Para alguns leitores, será equivalente a uma blasfêmia escrever isso, mas Donington 1993 foi uma demonstração de talento na pilotagem, aumentada por um conjunto completo de componentes eletrônicos inteligentes de controle de tração em um carro bem equilibrado. Senna aproveitou ao máximo as ferramentas à sua disposição em um dia em que Prost parecia bizarramente sem noção.

Portugal 1985, quando 26 carros largaram e apenas nove terminaram, forneceu um argumento mais convincente para que o talento fosse o fator decisivo em uma vitória em tempo chuvoso sobre pilotos com equipamento semelhante: os oito primeiros estavam todos com pneus Goodyear e Senna terminou uma volta à frente do companheiro de equipe Elio de Angelis. Voltamos ao ponto em que as recompensas estão disponíveis para os pilotos com mais confiança ou mais apetite por riscos.

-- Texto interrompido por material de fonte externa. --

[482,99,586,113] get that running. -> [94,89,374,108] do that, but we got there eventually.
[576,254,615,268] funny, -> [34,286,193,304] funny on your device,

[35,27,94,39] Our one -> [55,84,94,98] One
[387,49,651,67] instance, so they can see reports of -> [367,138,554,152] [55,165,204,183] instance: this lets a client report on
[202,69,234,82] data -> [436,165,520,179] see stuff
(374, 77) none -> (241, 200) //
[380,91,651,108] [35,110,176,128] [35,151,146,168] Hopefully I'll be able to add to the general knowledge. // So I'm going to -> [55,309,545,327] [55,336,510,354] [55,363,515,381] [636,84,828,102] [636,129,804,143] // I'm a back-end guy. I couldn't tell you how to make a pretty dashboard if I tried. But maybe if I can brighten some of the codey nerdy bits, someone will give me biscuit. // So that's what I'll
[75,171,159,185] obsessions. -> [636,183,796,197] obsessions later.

Ainda assim, até mesmo os campeões podem colocar uma roda no lugar errado, especialmente em circuitos de rua onde há muitas linhas brancas pintadas. O molhado GP de Mônaco de 1984 foi um desses famosos “o que poderia ter sido”, já que o diretor de prova Jacky Ickx deu bandeira vermelha no início da corrida enquanto Senna perseguia Prost. Mais cedo, Nigel Mansell havia saído da liderança, depois de ter batido com a roda em uma das linhas brancas que margeavam a estrada na saída de Ste Devote.

O chefe de equipe da Lotus, Peter Warr, ficou comovido com isso e declarou: “Nigel Mansell nunca vencerá uma corrida enquanto eu tiver um buraco no meu traseiro”. Ele estava errado quanto a isso. E será que Mansell não tinha confiança, bravura ou propensão a correr riscos? Com certeza não.

No molhado, não há absolutos. Esses dias, como o de Michael Schumacher em Barcelona, em 1996, o de Juan Manuel Fangio em Nurburgring, em 1957, e o de Lewis Hamilton em Silverstone, em 2008, se destacam por serem excepcionais, mesmo entre os melhores dos melhores.